精緻絕色的少女一把揪住他的後衣領,將他的身子拉了回來,語調輕快,「誒,現在可不能看!到結束才能看!」
還沒等黑色勁裝的少年說話,那白衣清冷男子就已經將手中的紙條貼在了他的額頭上。
粘上了。
莫旌撅嘴吹了一下紙條,紙條飄了飄,語氣幽怨,「你們好無情。」
「都是一樣的。」風行瀾睨了他一眼,他給自己倒了一碗酒,自顧自地喝了下去,酒香撲鼻,看得慕胤幾人都有些饞。
「再來再來。
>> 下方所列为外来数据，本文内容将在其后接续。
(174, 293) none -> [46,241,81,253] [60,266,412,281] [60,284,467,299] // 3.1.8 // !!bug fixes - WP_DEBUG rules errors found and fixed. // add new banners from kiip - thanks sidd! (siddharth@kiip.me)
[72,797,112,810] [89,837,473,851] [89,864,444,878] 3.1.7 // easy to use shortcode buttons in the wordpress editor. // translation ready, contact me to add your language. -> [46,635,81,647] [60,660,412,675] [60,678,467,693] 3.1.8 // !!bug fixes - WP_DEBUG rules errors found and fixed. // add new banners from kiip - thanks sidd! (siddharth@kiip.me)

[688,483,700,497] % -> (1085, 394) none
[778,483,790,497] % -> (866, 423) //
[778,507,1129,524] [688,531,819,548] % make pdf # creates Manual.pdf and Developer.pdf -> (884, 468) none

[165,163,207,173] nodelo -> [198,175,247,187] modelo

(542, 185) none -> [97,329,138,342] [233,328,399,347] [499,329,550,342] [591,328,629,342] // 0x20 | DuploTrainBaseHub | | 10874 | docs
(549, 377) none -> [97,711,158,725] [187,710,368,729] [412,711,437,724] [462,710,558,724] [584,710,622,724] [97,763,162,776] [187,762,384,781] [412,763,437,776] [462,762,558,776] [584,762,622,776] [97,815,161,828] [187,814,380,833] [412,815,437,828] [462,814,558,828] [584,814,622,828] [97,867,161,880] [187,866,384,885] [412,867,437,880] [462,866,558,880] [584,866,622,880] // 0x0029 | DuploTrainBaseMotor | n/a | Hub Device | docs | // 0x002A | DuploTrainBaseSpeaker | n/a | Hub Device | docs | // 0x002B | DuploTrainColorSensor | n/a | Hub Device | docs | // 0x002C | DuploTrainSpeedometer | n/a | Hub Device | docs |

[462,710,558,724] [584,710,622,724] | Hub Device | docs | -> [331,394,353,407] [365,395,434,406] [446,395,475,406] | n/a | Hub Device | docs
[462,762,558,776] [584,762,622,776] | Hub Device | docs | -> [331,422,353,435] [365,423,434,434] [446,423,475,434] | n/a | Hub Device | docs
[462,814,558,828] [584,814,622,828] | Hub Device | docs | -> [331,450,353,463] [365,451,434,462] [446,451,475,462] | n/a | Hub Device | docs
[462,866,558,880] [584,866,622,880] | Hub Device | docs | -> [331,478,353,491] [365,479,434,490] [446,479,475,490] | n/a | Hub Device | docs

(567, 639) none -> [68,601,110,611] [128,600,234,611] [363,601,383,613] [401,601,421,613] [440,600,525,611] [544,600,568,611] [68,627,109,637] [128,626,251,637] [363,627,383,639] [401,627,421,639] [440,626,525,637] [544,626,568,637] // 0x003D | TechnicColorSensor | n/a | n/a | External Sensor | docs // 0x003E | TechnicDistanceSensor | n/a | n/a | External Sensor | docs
」郁秋招喝道。
這次持卡片牌的是雲箏,郁秋,風行瀾,鍾離無淵。
空夜看著他們的互動,想要開口說話,可是卻說不出話來,身體還麻痹軟綿無力。
被下藥是肯定的。
這不能說話是什麼原因?
他扭頭看向旁邊那四個黑袍人,只見他們的目光集中在那幾人手中的『奇怪卡片』。
空夜有些惱怒,這四個蠢貨!
不過,這是什麼酒,怎麼會這麼香,而且帶有純粹的靈氣……
他咽了咽口水。
「哈哈哈,鍾離你輸了!有什麼遺言要報上來嗎?」郁秋大笑,這次贏的人是他,他有資格寫紙條要求。
鍾離無淵無奈地失笑,「別那麼狠就行。」
郁秋反問:「你臉上貼的紙條最少,不對你狠一些怎麼可以?」
「……」鍾離無淵無言以對。
他們七個人輪流玩了一局又一局,每個人臉上都貼滿了紙條,幾壇靈酒也喝得七七八八。
玩到後面,什麼貴家弟子,什麼東洲天驕,形象全無。
空夜看著他們這麼『瘋』,又互相毫無防備,水潤的綠眸微動,他微垂了一下眸,不知道在思考著什麼。
到了夜晚。
雲箏與南宮清清將幾個酒鬼都搬到了方舟裡面的房間,免得他們發起酒瘋來,在踏板上跳來跳去,掉下去怎麼辦?
至於紙條寫的懲罰,雲箏自然一條不漏的都幫他們記著。
雖然南宮清清喝得不多,但是臉上還是浮起了一抹薄紅,雙眸時而清明時而迷離。
雲箏哭笑不得地道:「你先回房間吧,這裡由我看守。」
「可是……」
「別可是了,待會兒你要是睡在了外面,我還要送你回房呢。」
「好。」南宮清清知道自己的情況,也不再矯情。
方舟之上,一下子就安靜了下來。
雲箏走到外面,先是檢查了方舟的駕駛航。
沒有問題後,她拿出一張小板凳還有一張小型木桌,然後再拿出一支細長的黑色毛筆。